▸ **Provided information**

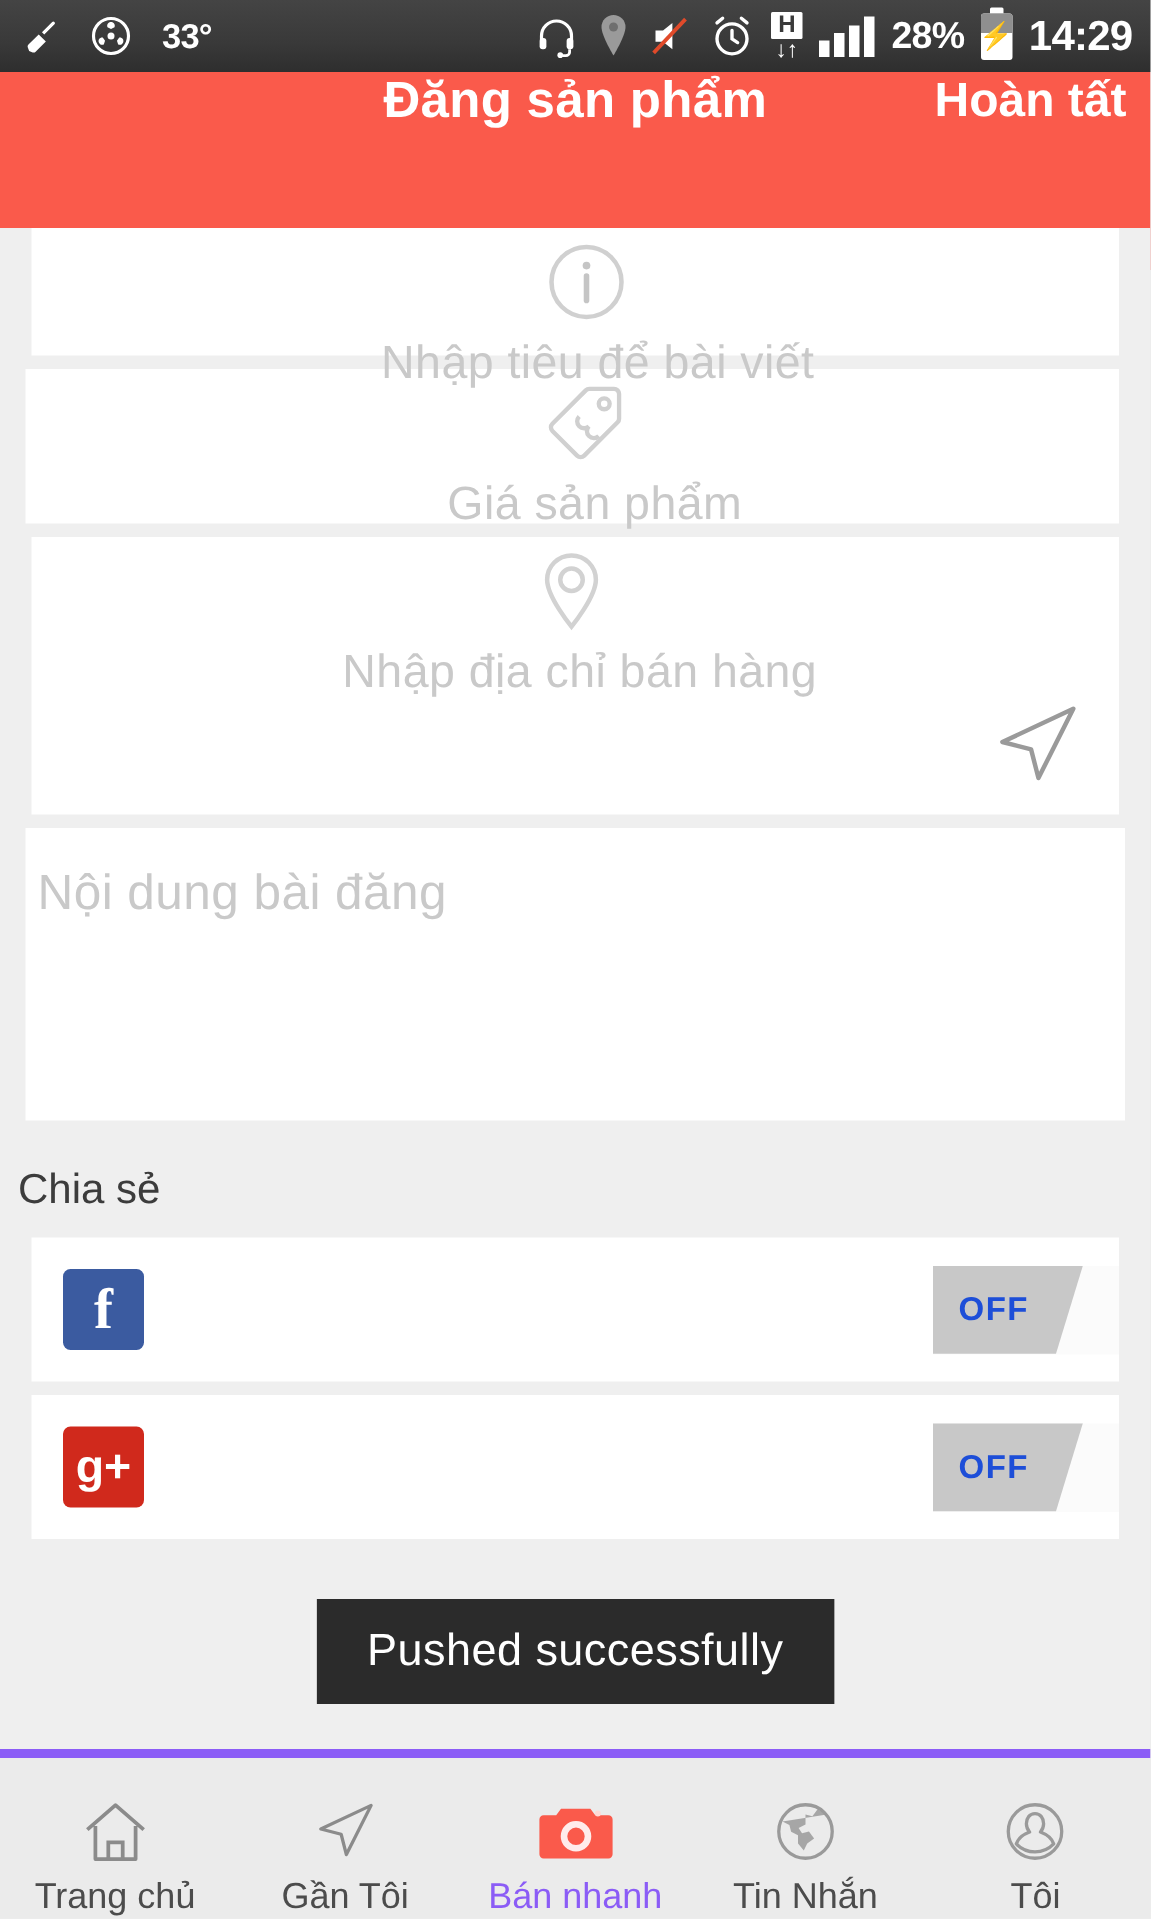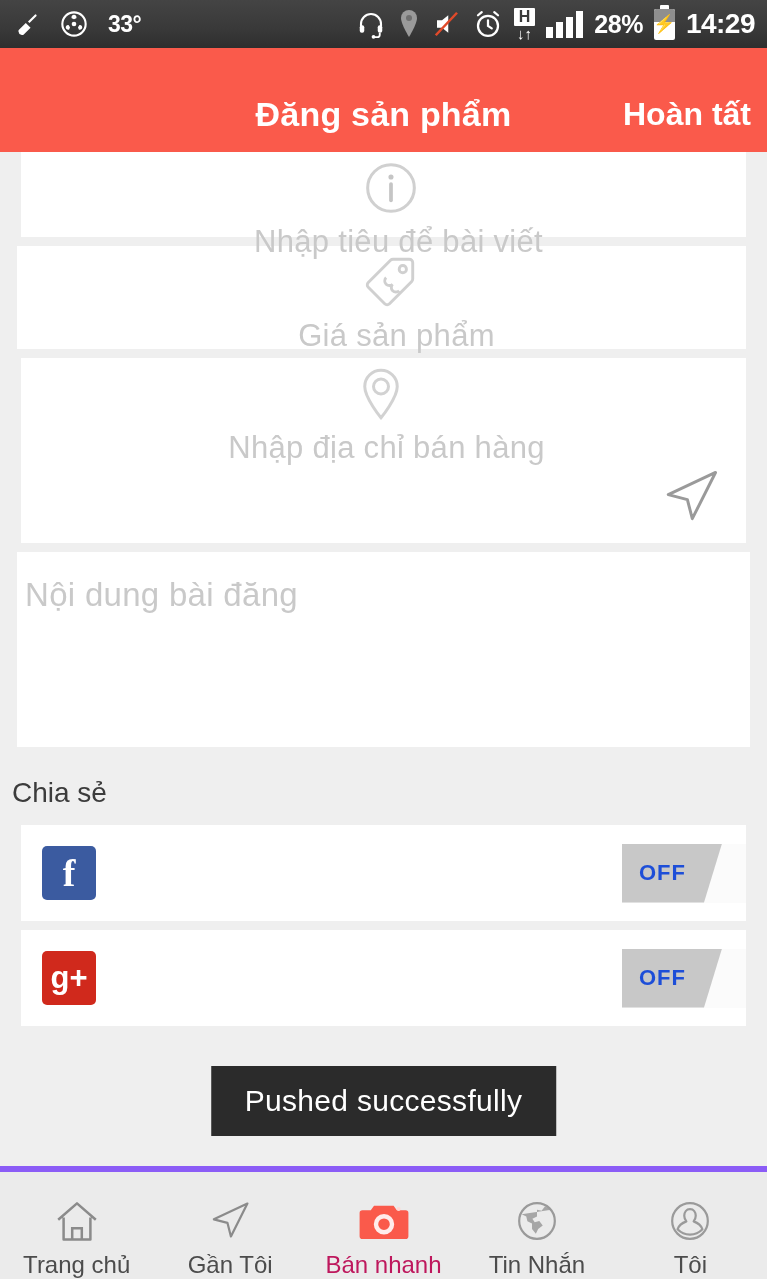--- a/index.html
+++ b/index.html
@@ -42,21 +42,21 @@
 
   
   .hnet{ display:flex; flex-direction:column; align-items:center; gap:1px; }
   .hnet .hbox{ background:#fff; color:#3a3a3a; font-size:16px; font-weight:bold;
                line-height:16px; padding:1px 5px; border-radius:1px; }
   .hnet .arrows{ display:flex; gap:2px; font-size:15px; line-height:13px; font-weight:bold; }
 
   
   .header{
     position:absolute; top:48px; left:0; width:767px; height:132px;
-    background:#fa5a4b; display:flex; align-items:center;
+    background:#fa5a4b; display:flex; 
   }
   .header-title{
     position:absolute; left:0; right:0; text-align:center;
     color:#fff; font-size:34px; font-weight:bold; letter-spacing:0.2px;
   }
   .header-action{
     margin-left:auto; padding-right:16px; position:relative; z-index:2;
     color:#fff; font-size:32px; font-weight:bold; cursor:pointer;
   }
 
@@ -101,21 +101,21 @@
   }
 
   
   .tabbar{
     position:absolute; left:0; bottom:0; width:767px; height:113px;
     background:#ebebeb; border-top:6px solid #8b5cf6;
     display:flex; align-items:flex-end;
   }
   .tab{ flex:1; display:flex; flex-direction:column; align-items:center; justify-content:center; gap:7px; cursor:pointer; }
   .tab .tl{ font-size:24px; color:#4c4c4c; }
-  .tab.active .tl{ color:#be185d; }
+  .tab.active .tl{ color:#8b5cf6; }
   .tab .ti{ height:46px; display:flex; align-items:center; justify-content:center; }
 </style>
 </head>
 <body>
 
 <div class="screen">
 
   <div class="statusbar">
     <div class="sb-left">
       <span class="ico">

▸ **Exercise brief**
Reproduce verbatim the lines of the material above, beginning with its first line and ending with the line that contains "flex:1; display:flex; flex-direction:column;"; skip pictures.

▸ **Answer below**
--- a/index.html
+++ b/index.html
@@ -42,21 +42,21 @@
 
   
   .hnet{ display:flex; flex-direction:column; align-items:center; gap:1px; }
   .hnet .hbox{ background:#fff; color:#3a3a3a; font-size:16px; font-weight:bold;
                line-height:16px; padding:1px 5px; border-radius:1px; }
   .hnet .arrows{ display:flex; gap:2px; font-size:15px; line-height:13px; font-weight:bold; }
 
   
   .header{
     position:absolute; top:48px; left:0; width:767px; height:132px;
-    background:#fa5a4b; display:flex; align-items:center;
+    background:#fa5a4b; display:flex; 
   }
   .header-title{
     position:absolute; left:0; right:0; text-align:center;
     color:#fff; font-size:34px; font-weight:bold; letter-spacing:0.2px;
   }
   .header-action{
     margin-left:auto; padding-right:16px; position:relative; z-index:2;
     color:#fff; font-size:32px; font-weight:bold; cursor:pointer;
   }
 
@@ -101,21 +101,21 @@
   }
 
   
   .tabbar{
     position:absolute; left:0; bottom:0; width:767px; height:113px;
     background:#ebebeb; border-top:6px solid #8b5cf6;
     display:flex; align-items:flex-end;
   }
   .tab{ flex:1; display:flex; flex-direction:column; align-items:center; justify-content:center; gap:7px; cursor:pointer; }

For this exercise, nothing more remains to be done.